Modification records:

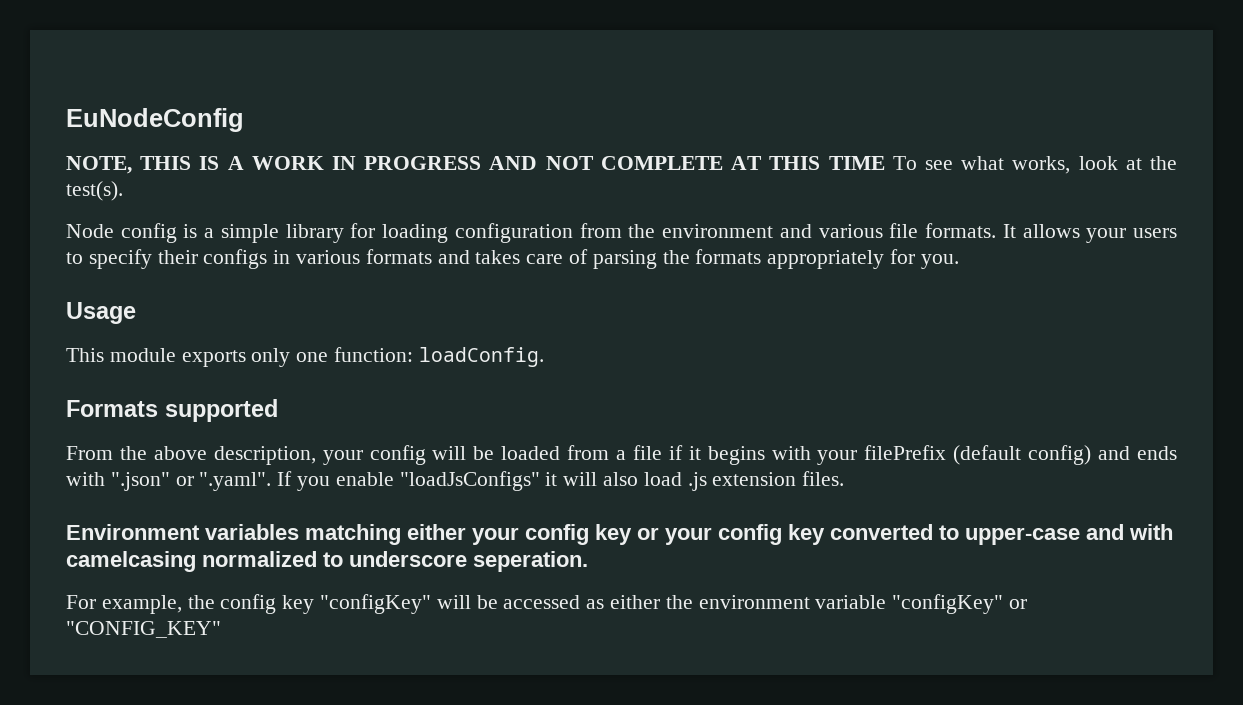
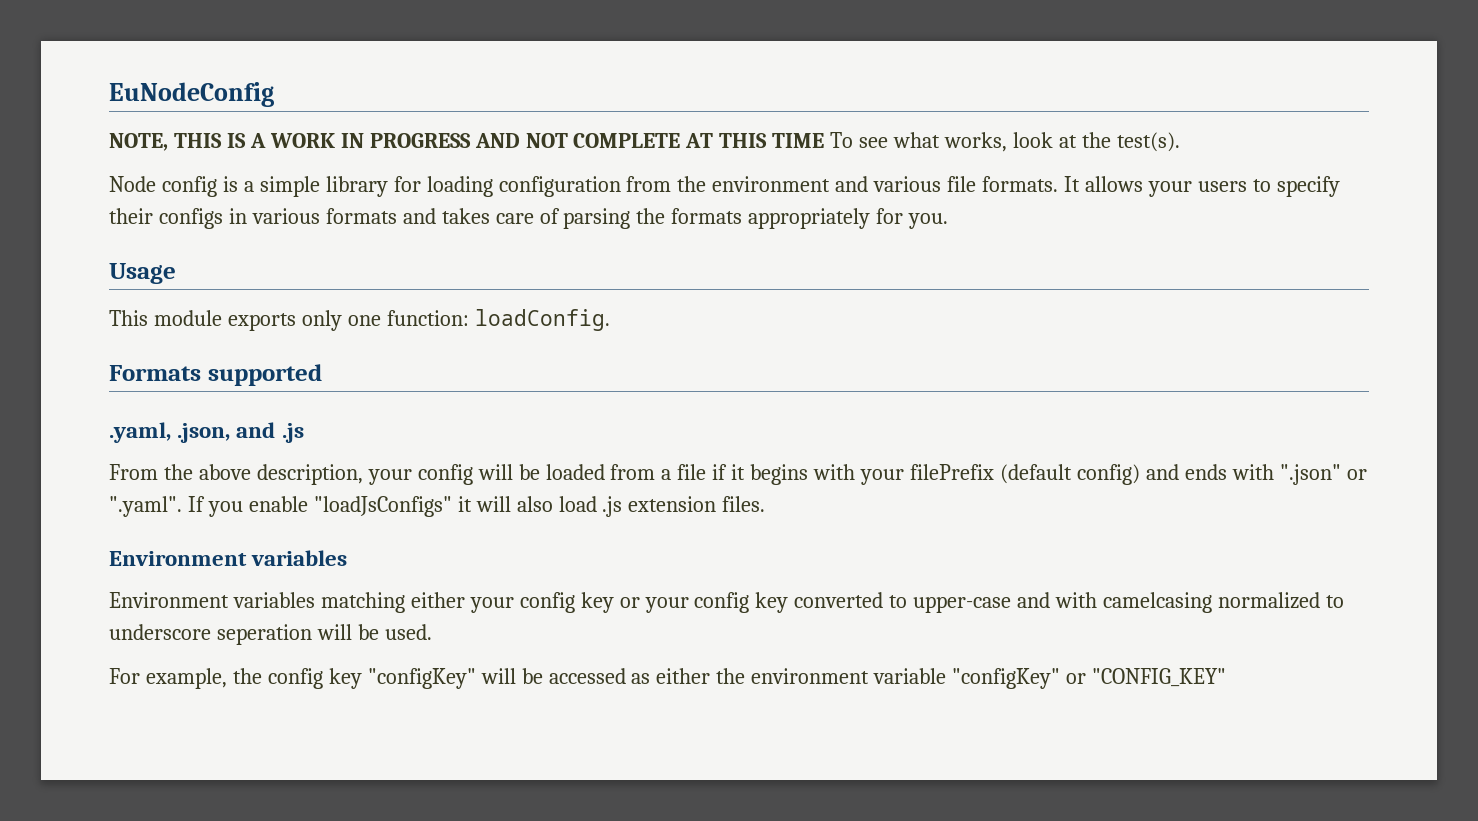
(278, 410) none -> [109,422,304,443] // .yaml, .json, and .js
(299, 532) none -> [109,592,315,608] // Environment variables
[473,551,588,572] seperation. -> [216,624,432,645] seperation will be used.

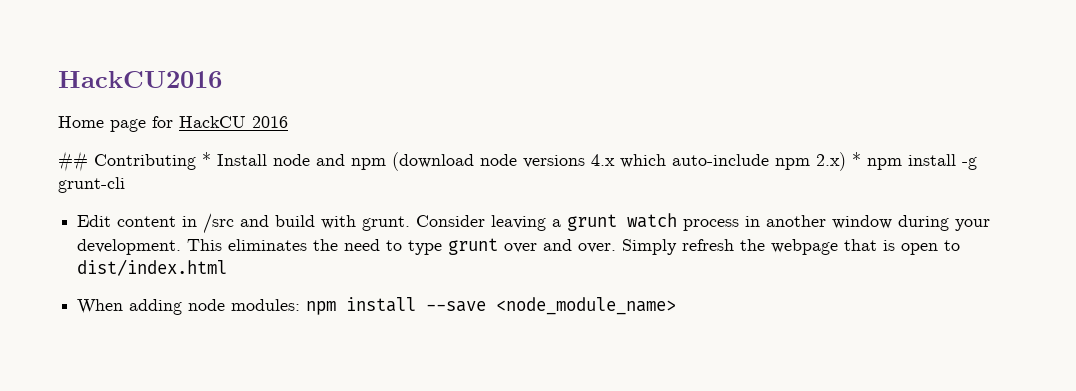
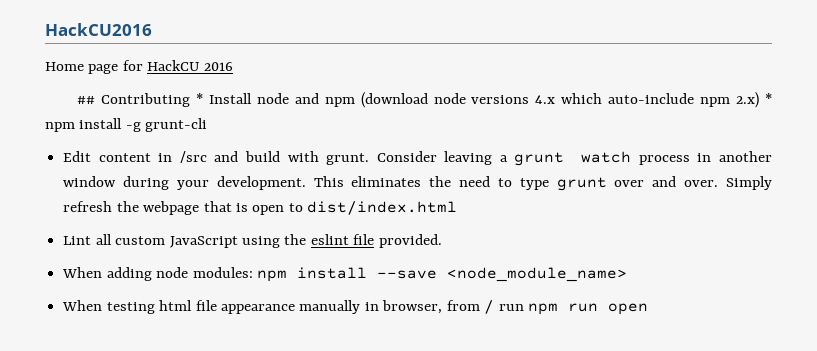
(228, 267) none -> [63,234,442,248] // Lint all custom JavaScript using the eslint file provided.
(677, 306) none -> [62,300,649,315] // When testing html file appearance manually in browser, from / run npm run open

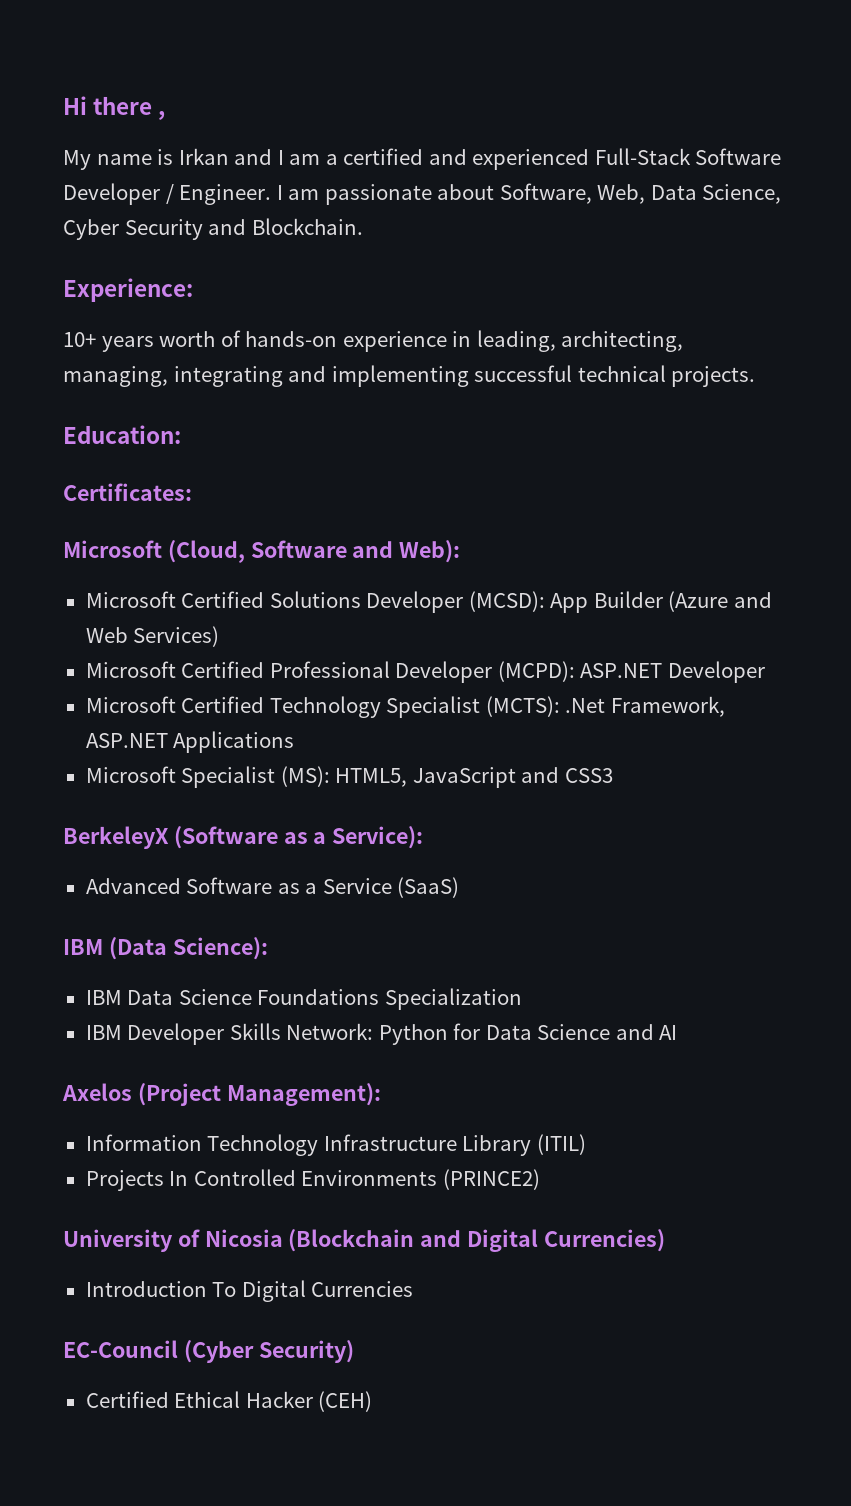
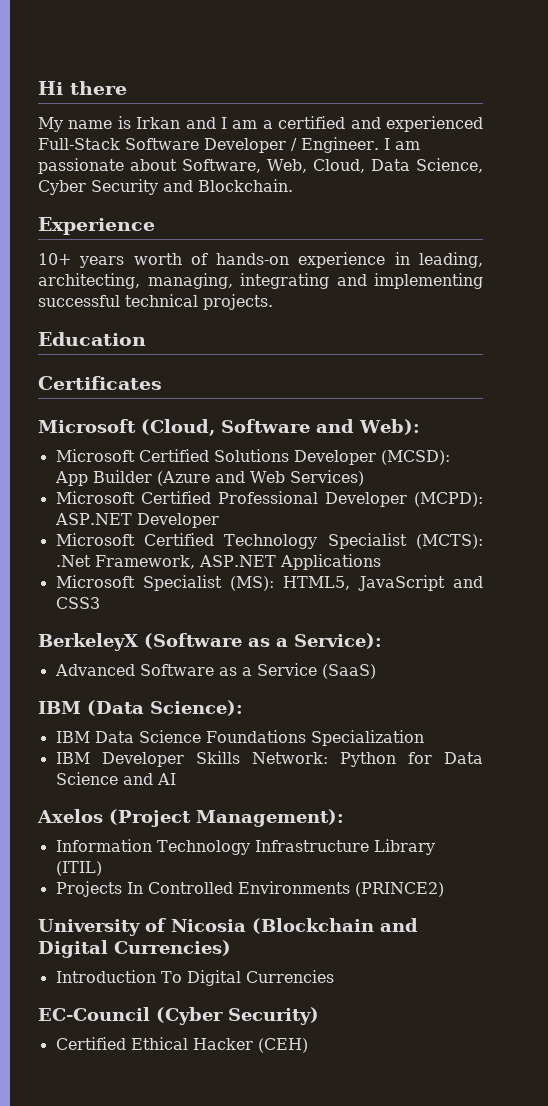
[158,111,166,120] , -> (127, 88) none
(646, 194) none -> [312,159,365,173] Cloud,
[63,278,193,302] Experience: -> [38,217,155,235] Experience
[63,425,181,444] [63,483,192,501] Education: // Certificates: -> [38,332,146,346] [38,376,162,390] Education // Certificates

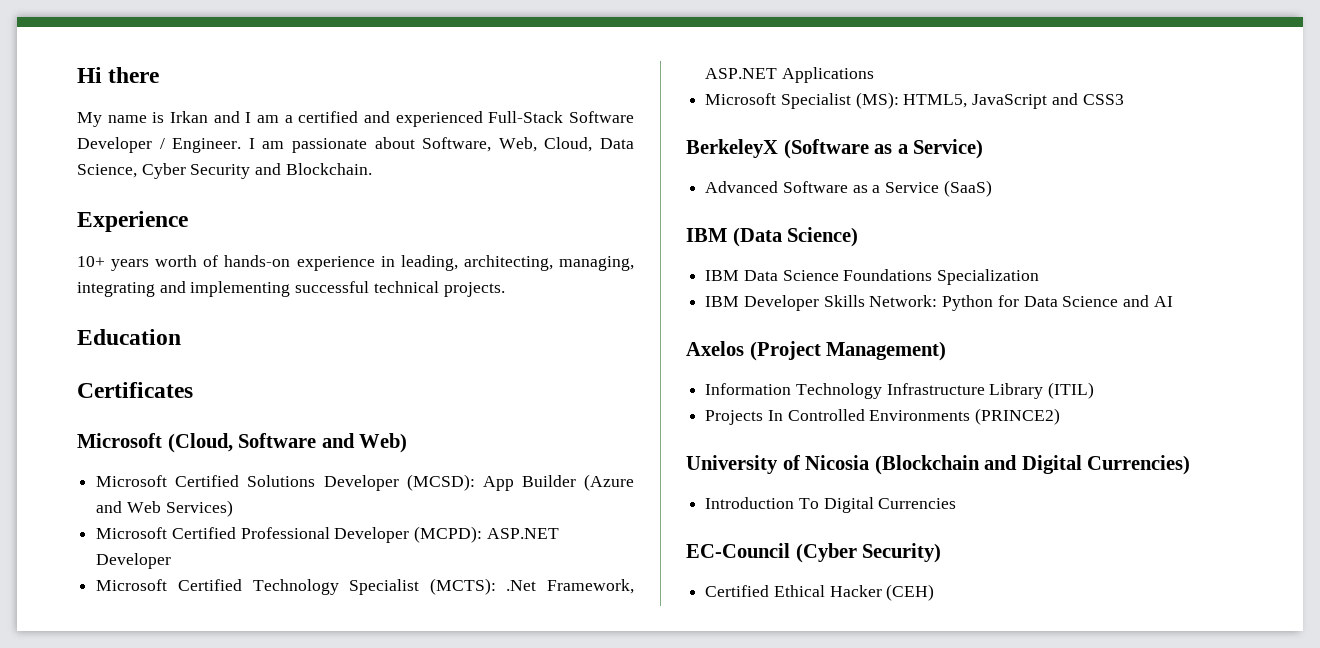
[359,419,420,435] Web): -> [359,433,408,453] Web)
[294,633,382,649] Service): -> [913,139,984,159] Service)
[150,700,243,716] Science): -> [787,227,859,247] Science)
[196,809,344,827] Management): -> [826,341,947,361] Management)

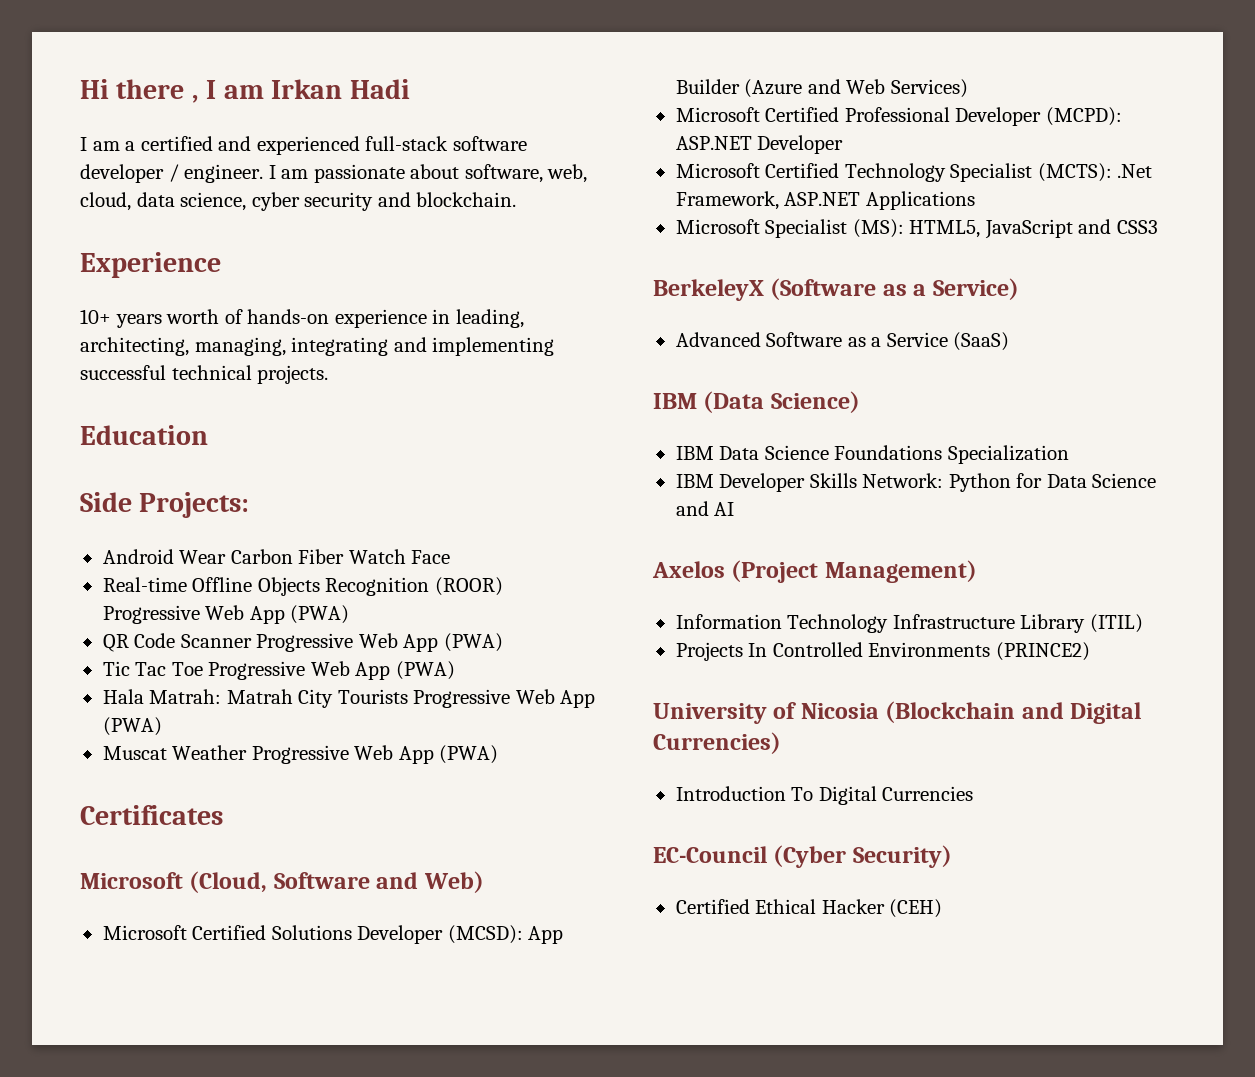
[77,111,240,127] // My name is Irkan and -> [191,79,410,103] , I am Irkan Hadi //
[488,111,634,123] [77,137,635,153] [77,163,372,179] Full-Stack Software Developer / Engineer. I am passionate about Software, Web, Cloud, Data Science, Cyber Security and Blockchain. -> [365,136,527,151] [80,164,588,183] [80,192,517,211] full-stack software developer / engineer. I am passionate about software, web, cloud, data science, cyber security and blockchain.
(181, 337) none -> [80,492,250,518] [102,549,451,564] [102,577,503,596] [102,605,350,624] [102,633,503,652] [102,661,455,680] [102,689,596,708] [102,717,162,736] [102,745,499,764] // Side Projects: // Android Wear Carbon Fiber Watch Face // Real-time Offline Objects Recognition (ROOR) Progressive Web App (PWA) // QR Code Scanner Progressive Web App (PWA) // Tic Tac Toe Progressive Web App (PWA) // Hala Matrah: Matrah City Tourists Progressive Web App (PWA) // Muscat Weather Progressive Web App (PWA)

YOUR ASSIGNMENT:
Could you transcribe the records above exactly, leaving out any pictures?

THE ANSWER:
(278, 410) none -> [109,422,304,443] // .yaml, .json, and .js
(299, 532) none -> [109,592,315,608] // Environment variables
[473,551,588,572] seperation. -> [216,624,432,645] seperation will be used.

(228, 267) none -> [63,234,442,248] // Lint all custom JavaScript using the eslint file provided.
(677, 306) none -> [62,300,649,315] // When testing html file appearance manually in browser, from / run npm run open

[158,111,166,120] , -> (127, 88) none
(646, 194) none -> [312,159,365,173] Cloud,
[63,278,193,302] Experience: -> [38,217,155,235] Experience
[63,425,181,444] [63,483,192,501] Education: // Certificates: -> [38,332,146,346] [38,376,162,390] Education // Certificates

[359,419,420,435] Web): -> [359,433,408,453] Web)
[294,633,382,649] Service): -> [913,139,984,159] Service)
[150,700,243,716] Science): -> [787,227,859,247] Science)
[196,809,344,827] Management): -> [826,341,947,361] Management)

[77,111,240,127] // My name is Irkan and -> [191,79,410,103] , I am Irkan Hadi //
[488,111,634,123] [77,137,635,153] [77,163,372,179] Full-Stack Software Developer / Engineer. I am passionate about Software, Web, Cloud, Data Science, Cyber Security and Blockchain. -> [365,136,527,151] [80,164,588,183] [80,192,517,211] full-stack software developer / engineer. I am passionate about software, web, cloud, data science, cyber security and blockchain.
(181, 337) none -> [80,492,250,518] [102,549,451,564] [102,577,503,596] [102,605,350,624] [102,633,503,652] [102,661,455,680] [102,689,596,708] [102,717,162,736] [102,745,499,764] // Side Projects: // Android Wear Carbon Fiber Watch Face // Real-time Offline Objects Recognition (ROOR) Progressive Web App (PWA) // QR Code Scanner Progressive Web App (PWA) // Tic Tac Toe Progressive Web App (PWA) // Hala Matrah: Matrah City Tourists Progressive Web App (PWA) // Muscat Weather Progressive Web App (PWA)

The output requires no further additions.